**What this task involves**
Below is a set of records. Repeat them verbatim without the pictures.

Revision comparison data
__________

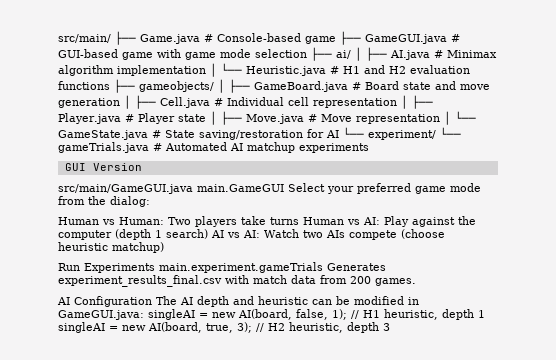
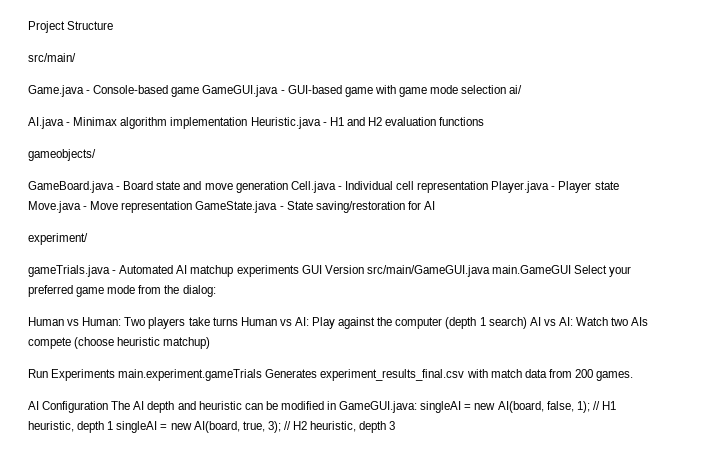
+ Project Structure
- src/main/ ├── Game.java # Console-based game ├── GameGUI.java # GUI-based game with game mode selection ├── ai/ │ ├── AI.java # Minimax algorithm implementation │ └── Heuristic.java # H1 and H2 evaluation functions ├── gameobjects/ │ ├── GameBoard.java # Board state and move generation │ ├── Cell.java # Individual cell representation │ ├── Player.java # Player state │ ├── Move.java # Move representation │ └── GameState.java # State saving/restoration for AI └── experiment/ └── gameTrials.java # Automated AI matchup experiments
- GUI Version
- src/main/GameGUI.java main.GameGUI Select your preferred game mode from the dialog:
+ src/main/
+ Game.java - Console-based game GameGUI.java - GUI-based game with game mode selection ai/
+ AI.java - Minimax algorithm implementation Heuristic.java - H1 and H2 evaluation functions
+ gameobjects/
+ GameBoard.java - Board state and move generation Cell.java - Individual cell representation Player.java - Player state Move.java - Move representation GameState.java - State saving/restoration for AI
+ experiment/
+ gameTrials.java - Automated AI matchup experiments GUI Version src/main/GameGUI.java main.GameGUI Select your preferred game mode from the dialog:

__________

**Response to this task**
+ Project Structure
- src/main/ ├── Game.java # Console-based game ├── GameGUI.java # GUI-based game with game mode selection ├── ai/ │ ├── AI.java # Minimax algorithm implementation │ └── Heuristic.java # H1 and H2 evaluation functions ├── gameobjects/ │ ├── GameBoard.java # Board state and move generation │ ├── Cell.java # Individual cell representation │ ├── Player.java # Player state │ ├── Move.java # Move representation │ └── GameState.java # State saving/restoration for AI └── experiment/ └── gameTrials.java # Automated AI matchup experiments
- GUI Version
- src/main/GameGUI.java main.GameGUI Select your preferred game mode from the dialog:
+ src/main/
+ Game.java - Console-based game GameGUI.java - GUI-based game with game mode selection ai/
+ AI.java - Minimax algorithm implementation Heuristic.java - H1 and H2 evaluation functions
+ gameobjects/
+ GameBoard.java - Board state and move generation Cell.java - Individual cell representation Player.java - Player state Move.java - Move representation GameState.java - State saving/restoration for AI
+ experiment/
+ gameTrials.java - Automated AI matchup experiments GUI Version src/main/GameGUI.java main.GameGUI Select your preferred game mode from the dialog:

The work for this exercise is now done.